Une équipe de l’UNIGE a identifié une cible potentielle pour restaurer l’efficacité d’un traitement standard chez les patients résistants.
De nombreuses patientes atteintes d’un cancer du sein développent une résistance aux traitements médicamenteux standard visant à empêcher la croissance des cellules cancéreuses. Une équipe de l’Université de Genève (UNIGE) a identifié un régulateur moléculaire impliqué dans ces mécanismes de résistance. La perte de ce régulateur entraîne la prolifération des cellules cancéreuses – même si elles sont traitées – par une voie de signalisation qui peut elle-même être inhibée par un autre traitement. Les découvertes de l’équipe permettent d’envisager une bithérapie pour certains patients dont les tumeurs ne répondent plus au traitement standard. Cet ouvrage peut être lu dans la revue Cancers.
Chez la majorité des patientes atteintes d’un cancer du sein, l’une des hormones féminines – l’œstrogène – joue un rôle nocif. Dans environ les deux tiers des cancers du sein, les tumeurs contiennent un récepteur pour cette hormone, qui est produite par les ovaires. Lorsque l’œstrogène se lie à son récepteur, il stimule la croissance des cellules cancéreuses. Pour traiter ces formes de tumeurs sensibles aux hormones, il est possible d’avoir recours à l’hormonothérapie qui consiste en un traitement médicamenteux pour empêcher la stimulation des cellules cancéreuses par l’hormone féminine.
Plus d’un tiers des patients deviennent résistants au traitement
La molécule standard utilisée dans le traitement du cancer du sein hormono-sensible est le tamoxifène. Cette molécule, qui se lie aux récepteurs des œstrogènes pour les bloquer, empêche la liaison des œstrogènes et donc la stimulation de la croissance des cellules cancéreuses. Cependant, chez environ 40 % des patients traités, les cellules cancéreuses finissent par développer une résistance à cette molécule.

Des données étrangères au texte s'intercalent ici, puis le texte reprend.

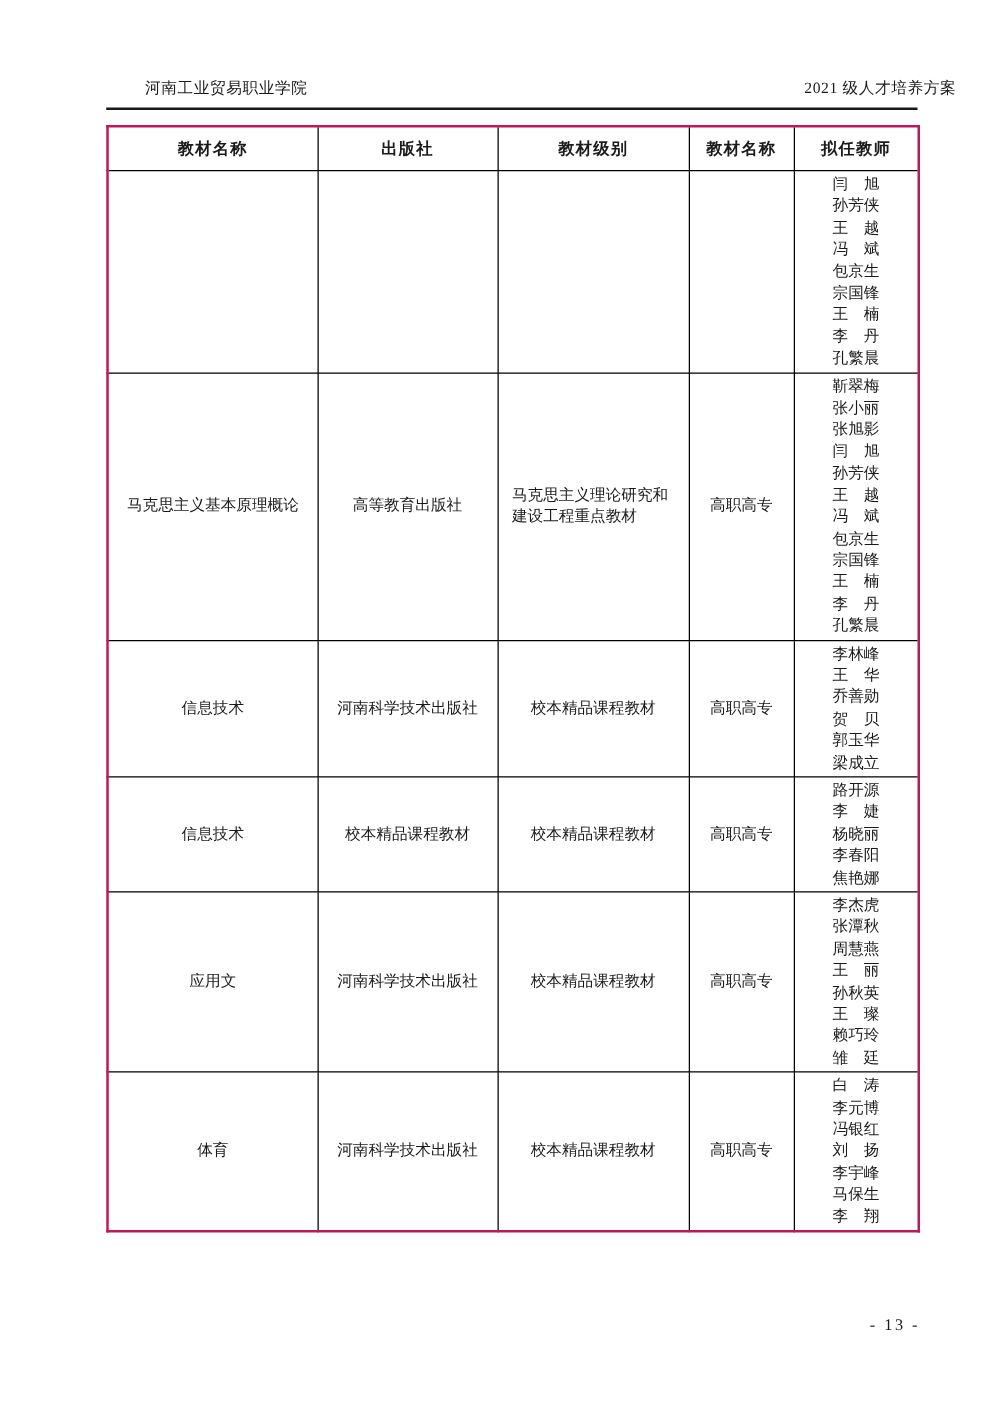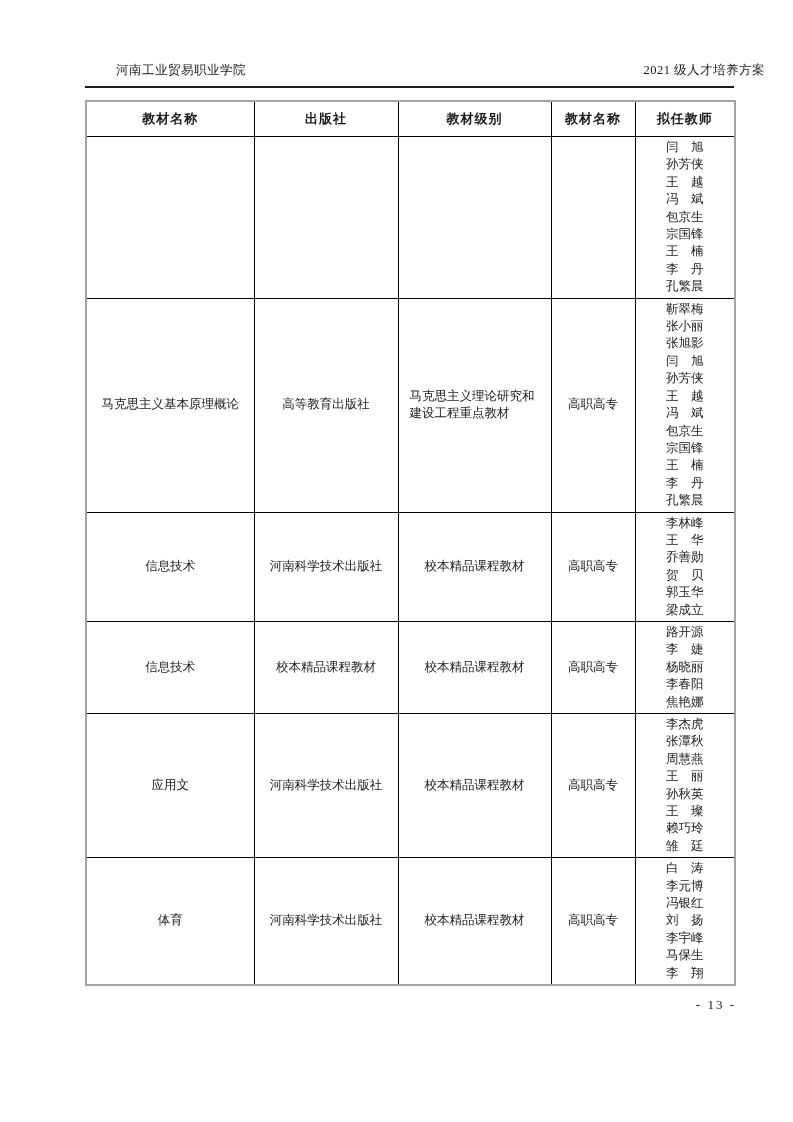--- a/index.html
+++ b/index.html
@@ -42,7 +42,7 @@
     top: 100px;
     width: 649px;
     border-collapse: collapse;
-    border: 2px solid #a3a3a3;
+    border: 2px solid #be185d;
     table-layout: fixed;
     font-size: 12.5px;
   }

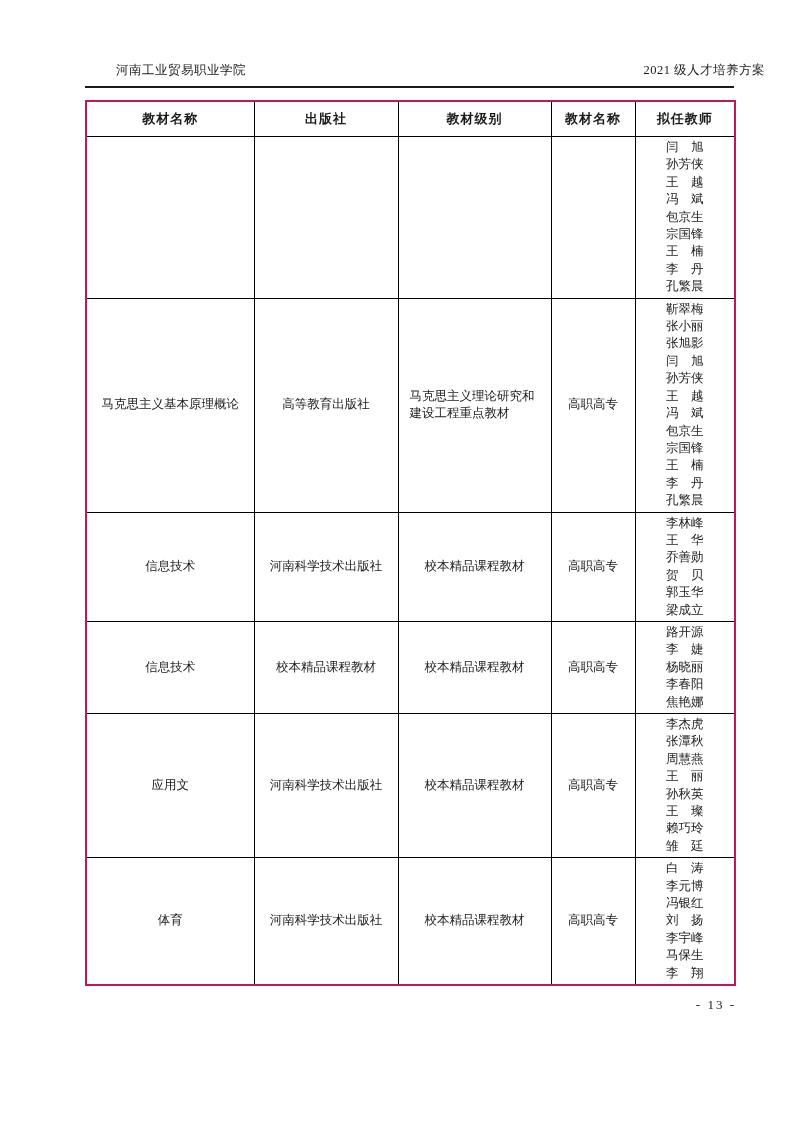--- a/index.html
+++ b/index.html
@@ -74,7 +74,7 @@
   }
   .page-number {
     position: absolute;
-    top: 997px;
+    top: 1052px;
     right: 57px;
     font-size: 13px;
     letter-spacing: 2px;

Le laboratoire du professeur Didier Picard du Département de biologie moléculaire et cellulaire de la Faculté des sciences de l’UNIGE s’intéresse aux mécanismes moléculaires responsables de ces phénomènes de résistance. Les biologistes ont utilisé une approche génétique sur des lignées cellulaires cancéreuses pour rechercher des facteurs favorisant le développement de la résistance au tamoxifène. « Nous avons utilisé la technique des ciseaux moléculaires CRISPR/Cas9 pour générer des cellules dans lesquelles un gène différent était prélevé à chaque fois. Nous avons ensuite observé les cellules cancéreuses capables de proliférer même en présence de tamoxifène », explique Vasiliki Vafeiadou, étudiant en master au Département de biologie moléculaire et cellulaire et premier auteur de l’étude. Ainsi, les scientifiques ont identifié que de faibles niveaux de la protéine SPRED2 rendent les cellules cancéreuses résistantes au traitement.
Combiner les médicaments pour un meilleur traitement
Lorsqu’elle est présente en quantité suffisante, cette protéine empêche la croissance cellulaire en bloquant une voie de signalisation qui active la prolifération cellulaire. Lorsqu’il est absent – ou présent en faible quantité – alors la croissance cellulaire est activée, même en présence de tamoxifène, qui empêche la stimulation oestro-dépendante. « En analysant des bases de données répertoriant les niveaux d’expression de certains gènes chez les patients, nous avons pu constater que ceux qui avaient de faibles niveaux de SPRED2 avaient un pronostic plus sombre », explique Dina Hany, chercheuse au Département de biologie moléculaire et cellulaire et co-responsable auteur de l’étude.
Un traitement capable d’inhiber cette voie d’activation cellulaire indépendante des œstrogènes fait déjà l’objet d’essais cliniques. Les auteurs proposent donc d’associer le tamoxifène à cette autre molécule chez les patients à faible taux de SPRED2. « Il reste évidemment de nombreuses études à mener, mais cette combinaison de traitements pourrait être très prometteuse », conclut Didier Picard.